BEGIN Records
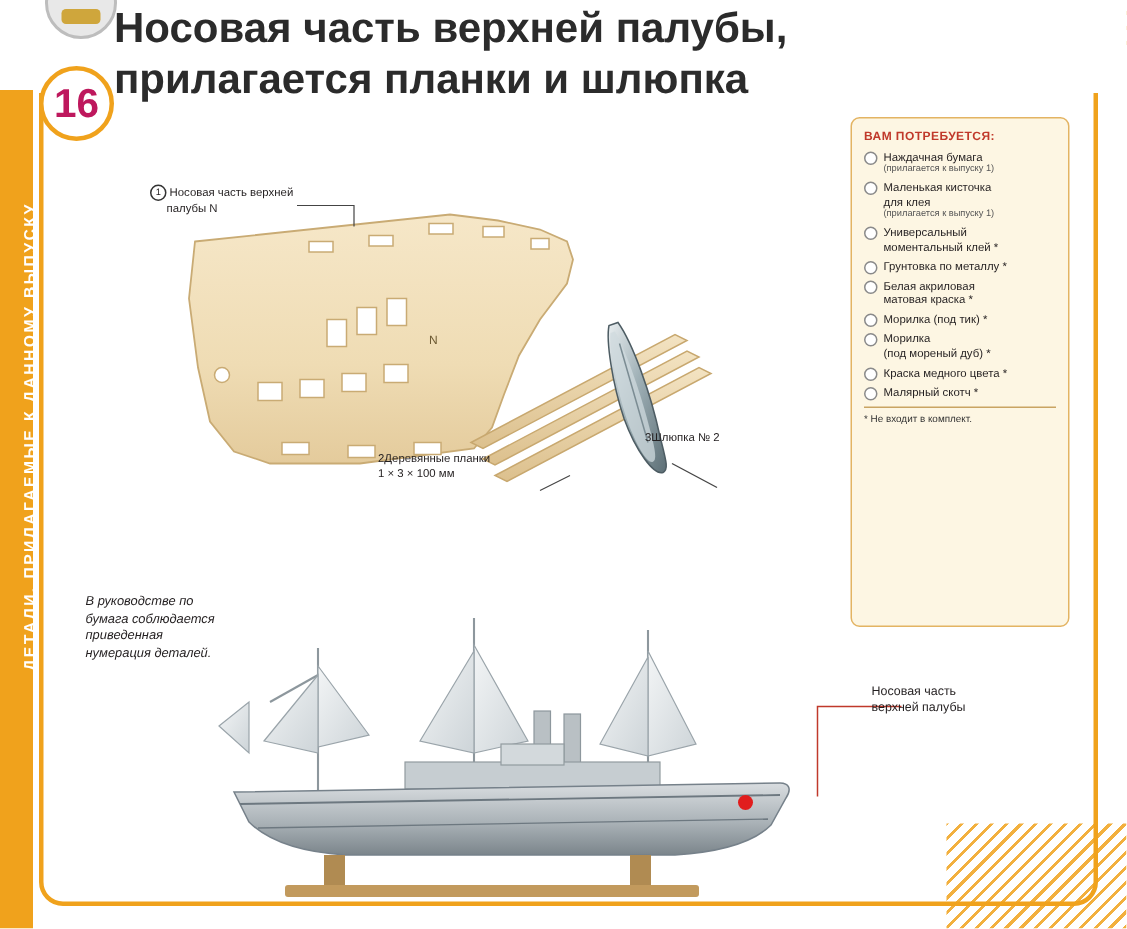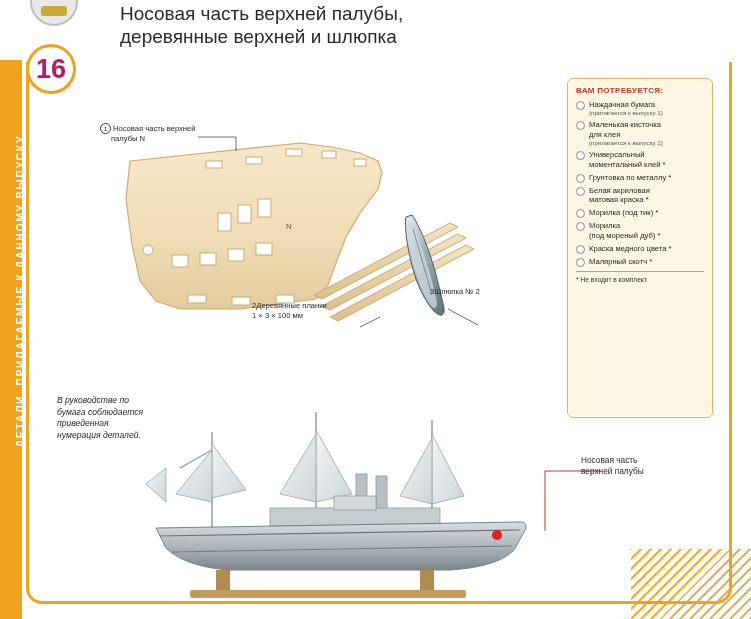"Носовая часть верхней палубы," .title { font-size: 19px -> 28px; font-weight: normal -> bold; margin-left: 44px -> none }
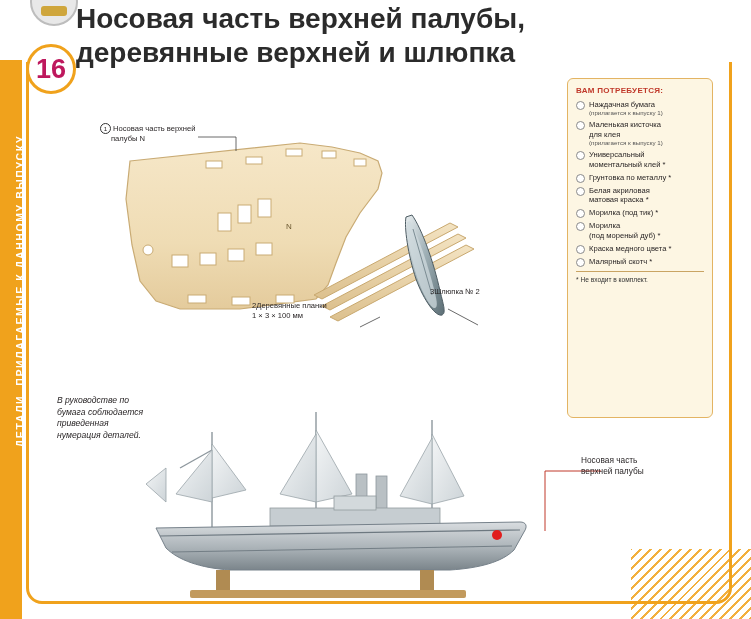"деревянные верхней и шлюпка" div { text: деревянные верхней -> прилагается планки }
END Records
BEGIN Records
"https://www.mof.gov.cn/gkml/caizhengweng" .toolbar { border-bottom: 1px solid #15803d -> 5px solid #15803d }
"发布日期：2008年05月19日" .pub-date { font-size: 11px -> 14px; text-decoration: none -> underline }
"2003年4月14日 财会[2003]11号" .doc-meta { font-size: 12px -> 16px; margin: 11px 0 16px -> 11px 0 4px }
END Records
Problem statement
Scan the records above for the lines holding "border-bottom: 1px solid" and "font-size: 12px ->". Transcribe those two and every line between them word for word, and no others.

Task solution
"https://www.mof.gov.cn/gkml/caizhengweng" .toolbar { border-bottom: 1px solid #15803d -> 5px solid #15803d }
"发布日期：2008年05月19日" .pub-date { font-size: 11px -> 14px; text-decoration: none -> underline }
"2003年4月14日 财会[2003]11号" .doc-meta { font-size: 12px -> 16px; margin: 11px 0 16px -> 11px 0 4px }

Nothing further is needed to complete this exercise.